** Information provided follows **

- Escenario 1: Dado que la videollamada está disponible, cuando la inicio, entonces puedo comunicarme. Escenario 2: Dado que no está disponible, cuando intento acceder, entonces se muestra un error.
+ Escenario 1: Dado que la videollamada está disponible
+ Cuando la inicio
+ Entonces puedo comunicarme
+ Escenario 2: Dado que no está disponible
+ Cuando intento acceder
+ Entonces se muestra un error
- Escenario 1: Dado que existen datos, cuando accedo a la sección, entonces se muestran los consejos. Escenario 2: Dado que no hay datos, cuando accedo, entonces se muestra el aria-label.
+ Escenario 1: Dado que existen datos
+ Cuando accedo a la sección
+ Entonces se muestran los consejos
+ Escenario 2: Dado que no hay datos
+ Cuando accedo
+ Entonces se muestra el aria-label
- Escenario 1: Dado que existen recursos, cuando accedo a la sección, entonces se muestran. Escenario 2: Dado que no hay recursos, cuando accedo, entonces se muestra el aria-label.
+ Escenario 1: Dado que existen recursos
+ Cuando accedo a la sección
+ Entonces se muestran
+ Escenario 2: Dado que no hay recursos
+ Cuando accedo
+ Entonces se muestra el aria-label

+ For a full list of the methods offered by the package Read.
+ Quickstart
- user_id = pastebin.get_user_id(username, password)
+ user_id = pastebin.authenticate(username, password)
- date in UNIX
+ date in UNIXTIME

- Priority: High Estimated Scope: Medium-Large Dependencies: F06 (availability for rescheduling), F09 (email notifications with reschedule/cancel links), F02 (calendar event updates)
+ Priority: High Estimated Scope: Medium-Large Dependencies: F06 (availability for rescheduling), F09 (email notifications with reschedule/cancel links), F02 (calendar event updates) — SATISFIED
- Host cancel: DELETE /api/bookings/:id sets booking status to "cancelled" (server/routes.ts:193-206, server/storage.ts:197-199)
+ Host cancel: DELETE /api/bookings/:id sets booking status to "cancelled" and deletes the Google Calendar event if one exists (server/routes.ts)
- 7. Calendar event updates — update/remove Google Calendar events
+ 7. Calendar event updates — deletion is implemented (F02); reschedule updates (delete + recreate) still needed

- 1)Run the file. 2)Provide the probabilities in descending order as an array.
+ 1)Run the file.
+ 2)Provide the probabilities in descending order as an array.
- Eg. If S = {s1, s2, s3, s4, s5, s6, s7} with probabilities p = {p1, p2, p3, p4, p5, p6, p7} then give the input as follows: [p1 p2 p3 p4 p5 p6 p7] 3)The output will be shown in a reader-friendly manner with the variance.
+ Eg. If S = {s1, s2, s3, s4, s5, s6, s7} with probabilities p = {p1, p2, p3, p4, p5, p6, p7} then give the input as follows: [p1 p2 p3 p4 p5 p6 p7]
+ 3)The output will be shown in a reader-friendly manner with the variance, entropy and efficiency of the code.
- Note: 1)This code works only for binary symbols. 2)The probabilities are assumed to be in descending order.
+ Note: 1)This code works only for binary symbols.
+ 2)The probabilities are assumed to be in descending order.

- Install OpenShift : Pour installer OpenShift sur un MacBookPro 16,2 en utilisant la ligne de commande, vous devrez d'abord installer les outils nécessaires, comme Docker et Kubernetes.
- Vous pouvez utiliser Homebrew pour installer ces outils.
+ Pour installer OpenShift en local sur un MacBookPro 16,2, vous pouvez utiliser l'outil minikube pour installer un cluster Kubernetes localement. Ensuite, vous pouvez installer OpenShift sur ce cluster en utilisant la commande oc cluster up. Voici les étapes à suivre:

** End of Information provided **

Task item - From the records above, pick out and copy each line holding the word "comunicarme".

Problem solution -
- Escenario 1: Dado que la videollamada está disponible, cuando la inicio, entonces puedo comunicarme. Escenario 2: Dado que no está disponible, cuando intento acceder, entonces se muestra un error.
+ Entonces puedo comunicarme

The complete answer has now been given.